Is April the Cruelest Month?

It's April 15th and all of my daffodils are filled with snow, bowing their golden heads down and waiting to rise again into the warmth and sweetness of sunlight, with the rest of us.

Ever since I began to plan my transition into Down Dog Yoga Center, I have had lots of lists of things needed; picking out frangipane and sage as my paint colors was the first thing, and I brought my biggest and heaviest massage table, of course, and even invested in a new bookshelf, and a nice chair for my clients to settle into and have a cup of tea, if they want, before receiving a massage.  However, the one thing that I have quietly and eagerly waited to do happened yesterday.  I've been open for two weeks and gave 13 sessions last week alone, but I knew that my vision would only be complete when I could bring a flower from my yard and place it in a little vase in the therapy room for my clients to enjoy.  And so it was that as I was leaving for 9:00 a.m. session yesterday, I noticed that the daffodils had arrived.

So, even though the snow arrived under a pink moon last night, there was one bright daffodil that I managed to save, and to bring to my new therapy room yesterday.  As I walked from my car with it in the grey light of morning it shone as if lit from within, and it is currently standing proud and strong in a little antique blown glass bud vase that I found while garage sailing with my Busia (Polish for grandmother) twenty years ago (and yes, I know "sailing" is a funny way to put it but it kind of felt like sailing, riding around with my Busia in her big old burgundy Buick, searching for treasures in the springtime).

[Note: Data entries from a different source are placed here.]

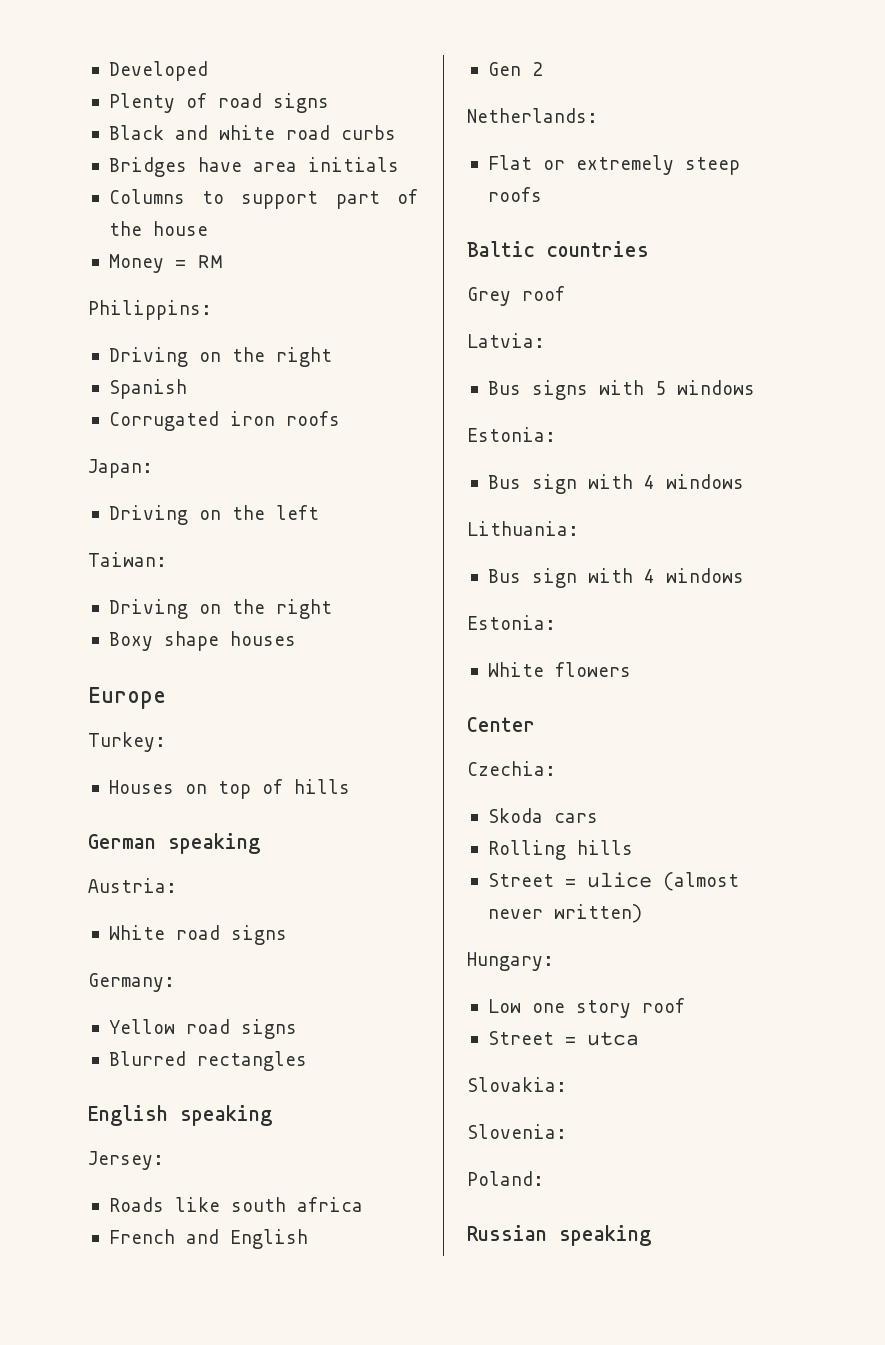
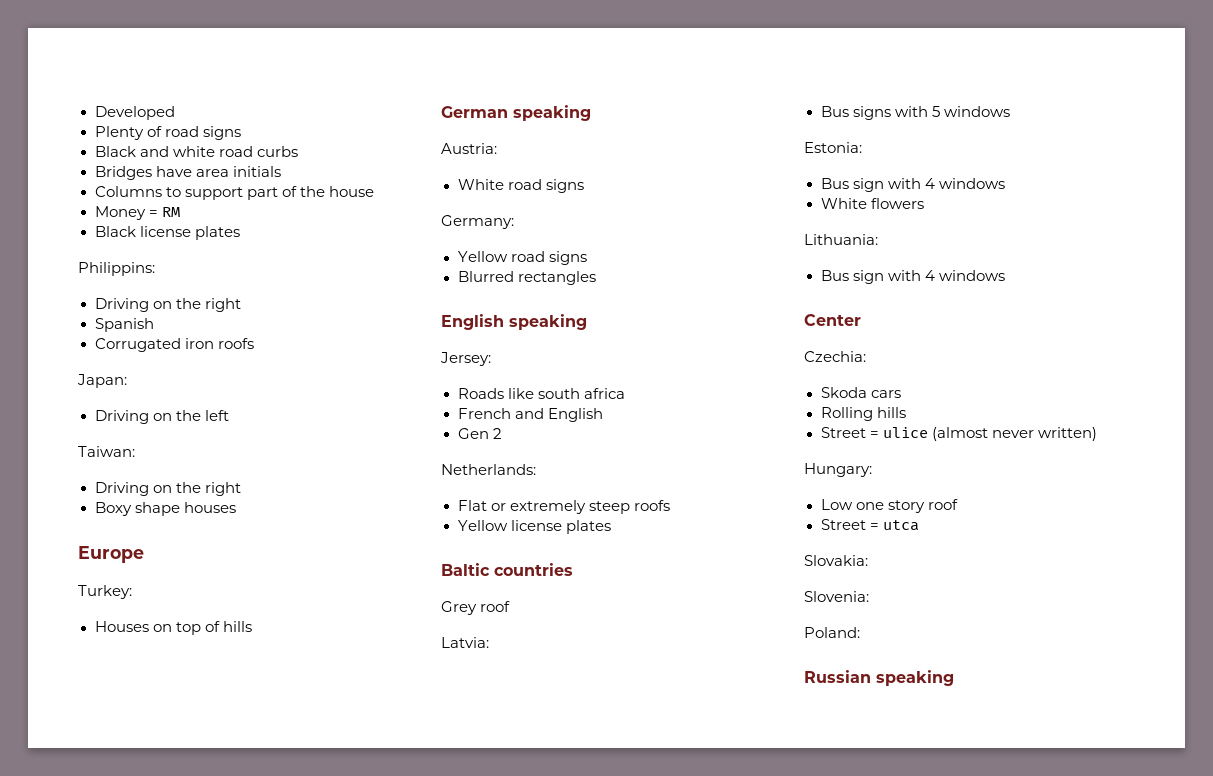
+ Black license plates
+ Yellow license plates
+ White flowers
  Lithuania:
  Bus sign with 4 windows
- Estonia:
- White flowers

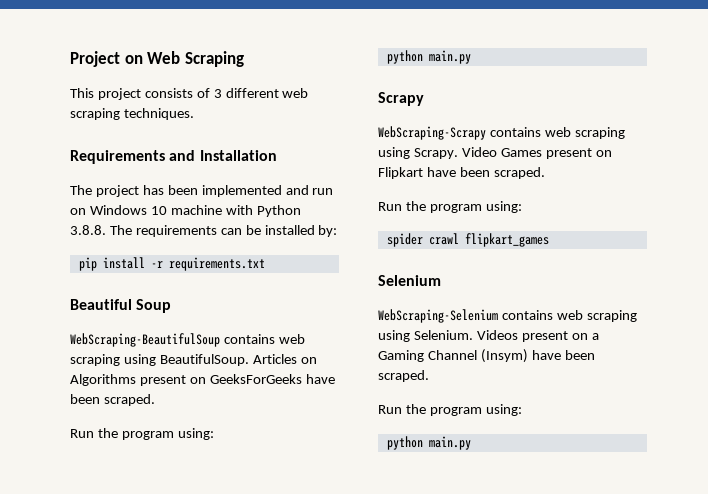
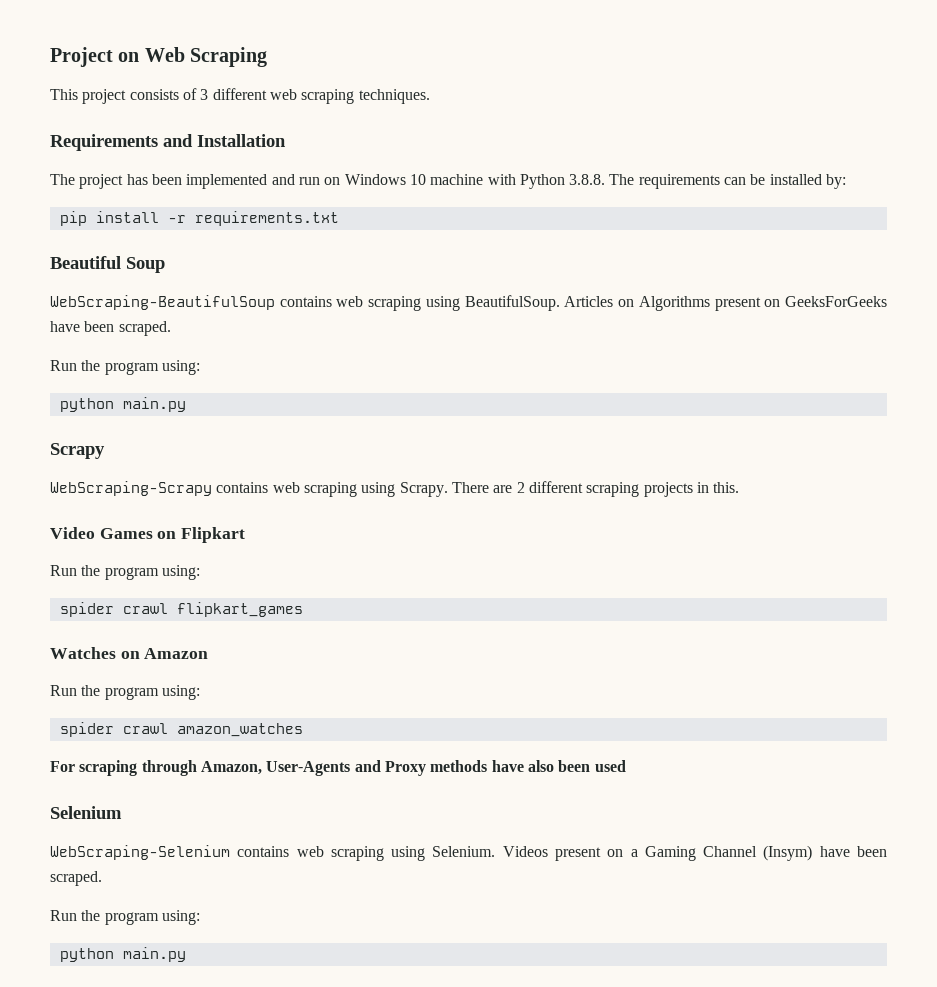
- WebScraping-Scrapy contains web scraping using Scrapy. Video Games present on Flipkart have been scraped.
+ WebScraping-Scrapy contains web scraping using Scrapy. There are 2 different scraping projects in this.
+ Video Games on Flipkart
+ Watches on Amazon
+ Run the program using:
+ spider crawl amazon_watches
+ For scraping through Amazon, User-Agents and Proxy methods have also been used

T.S. Eliot said: April is the cruelest month.*  Besides the Springtime tidings of renewal that April brings, we may also be vividly reminded of past loved ones who have passed away, of beautiful moments that will never again shine on the altars of our present lives.  Lilacs will ever remind me of just two days of one Springtime many years ago, after I and a number of other students had overwintered in a barely insulated cottage while at college in Southampton, Long Island.  We lived on the edge of a nature preserve and could see deep blue waters on the horizon from the second story, and lilacs seemed to be growing under every window, and the ocean breeze (and honestly, my own hands) bore the lilacs into our rooms and hearts and turned everything softly purple like a new dawn.  At the time I was planning on going to India and my friends were gathered together in a house filled with memories for the last time ever, and I'm so glad to have that memory nestled in my heart, which has grown big with memories and love intermingled.   T.S. Eliot was not the only one to make this connection between Spring time and mourning - also Walt Whitman's poem comes to mind, "When lilacs last in the door yard bloom'd."**

Today, I remember very much the Easter lilies that my uncle, Joe, always bought for my Busia.  He was her only surviving son of four (sons).  Every year she would set out her Ukrainian painted Easter eggs and the lilies would weigh down the lace covered corner of her dining room table in her tiny house, in front of lace curtains.  The sun would dance through the opened windows and lightly moving curtains, causing beautiful patterns to dance on and around the powerful Easter lilies, who would only sigh their sweet aromatherapy into the living room and kitchen on either side of them.  It has been several years since Busia's passing, that great lady who built the strongest connections with everyone who loved her. The bitter sting of loss has abated over the past couple of years, while I remember her with respect and love. I think it is fitting that I brought my little bud vase - which she once encouraged me to purchase with my hard earned dusting money - to work.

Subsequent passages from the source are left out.